─── GIVEN RECORDS ───
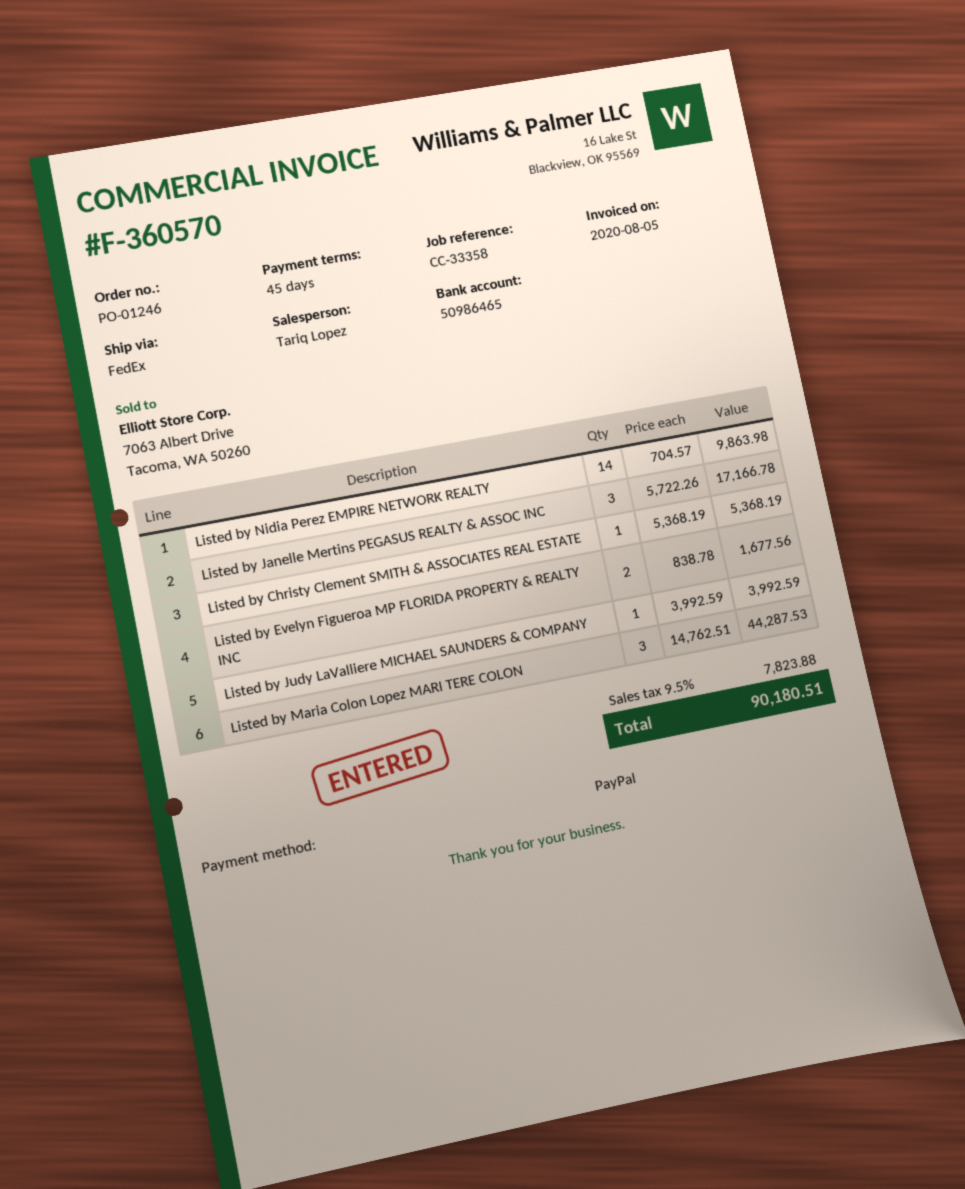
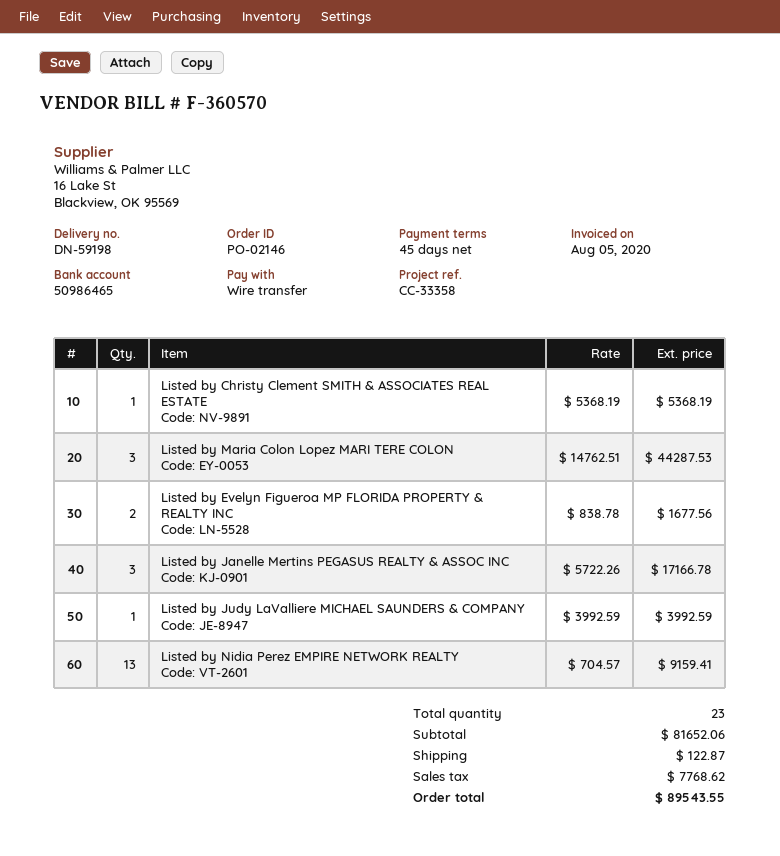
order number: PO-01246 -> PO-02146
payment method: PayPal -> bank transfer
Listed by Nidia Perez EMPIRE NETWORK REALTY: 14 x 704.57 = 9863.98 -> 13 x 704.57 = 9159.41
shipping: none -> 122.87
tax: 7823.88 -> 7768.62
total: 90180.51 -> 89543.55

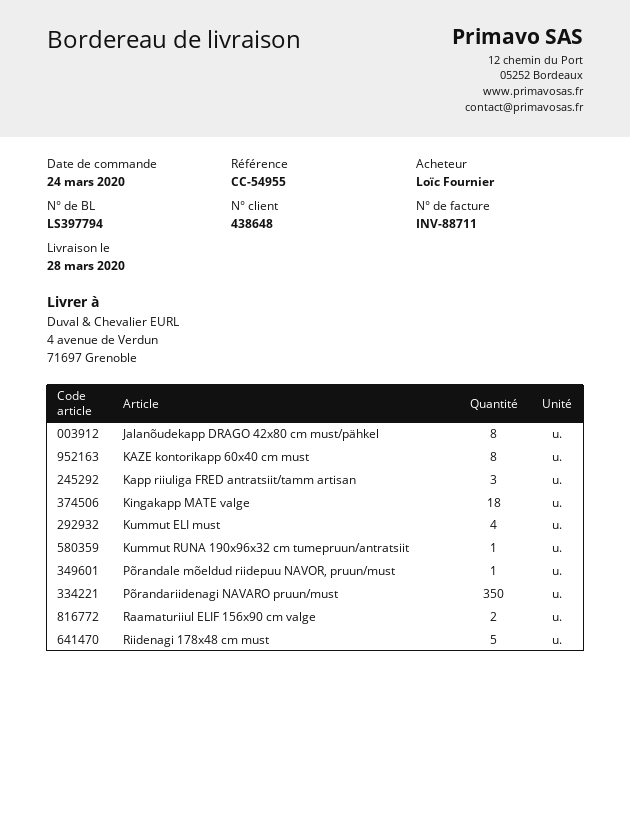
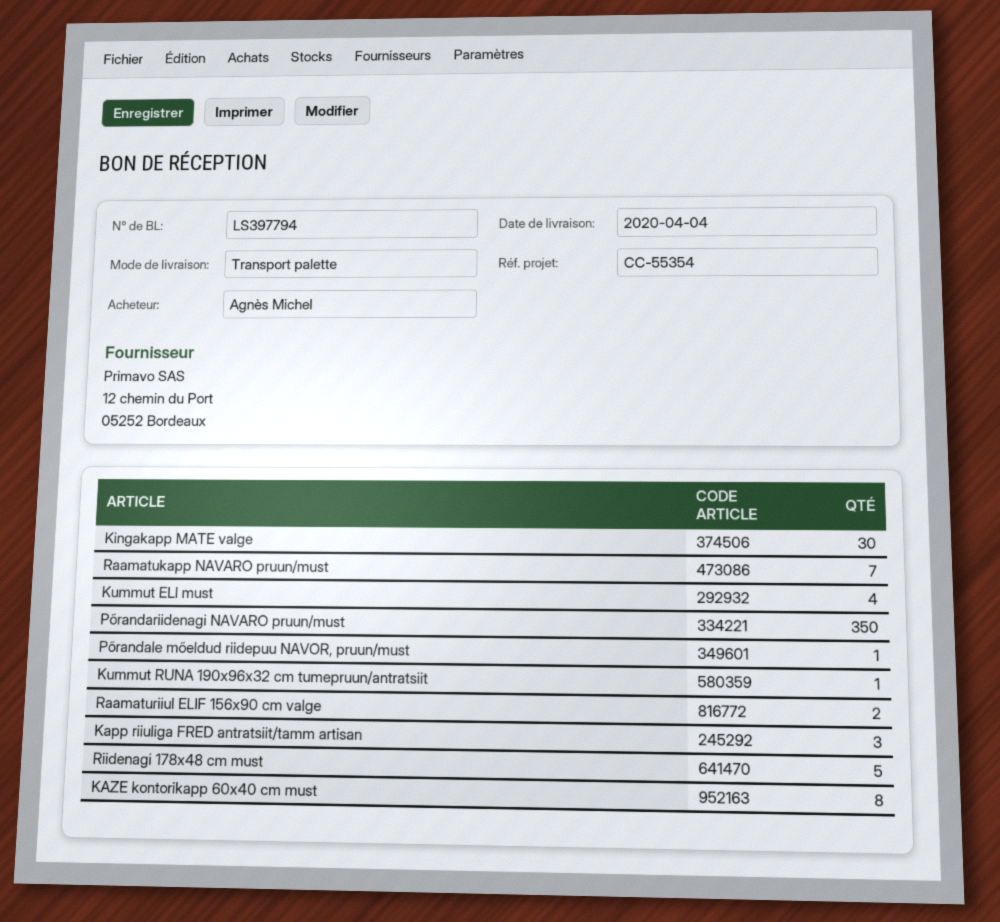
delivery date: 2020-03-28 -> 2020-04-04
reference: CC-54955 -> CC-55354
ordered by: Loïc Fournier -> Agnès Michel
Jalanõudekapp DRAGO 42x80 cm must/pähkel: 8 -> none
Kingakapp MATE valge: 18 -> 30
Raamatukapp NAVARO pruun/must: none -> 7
───
▶ **EXERCISE INSTRUCTIONS**:
Reproduce each line of the entries above from the one containing "ordered by: Loïc Fournier -> Agnès Michel" through the last, exactly, and no other line.

▶ **ANSWER SPACE**:
ordered by: Loïc Fournier -> Agnès Michel
Jalanõudekapp DRAGO 42x80 cm must/pähkel: 8 -> none
Kingakapp MATE valge: 18 -> 30
Raamatukapp NAVARO pruun/must: none -> 7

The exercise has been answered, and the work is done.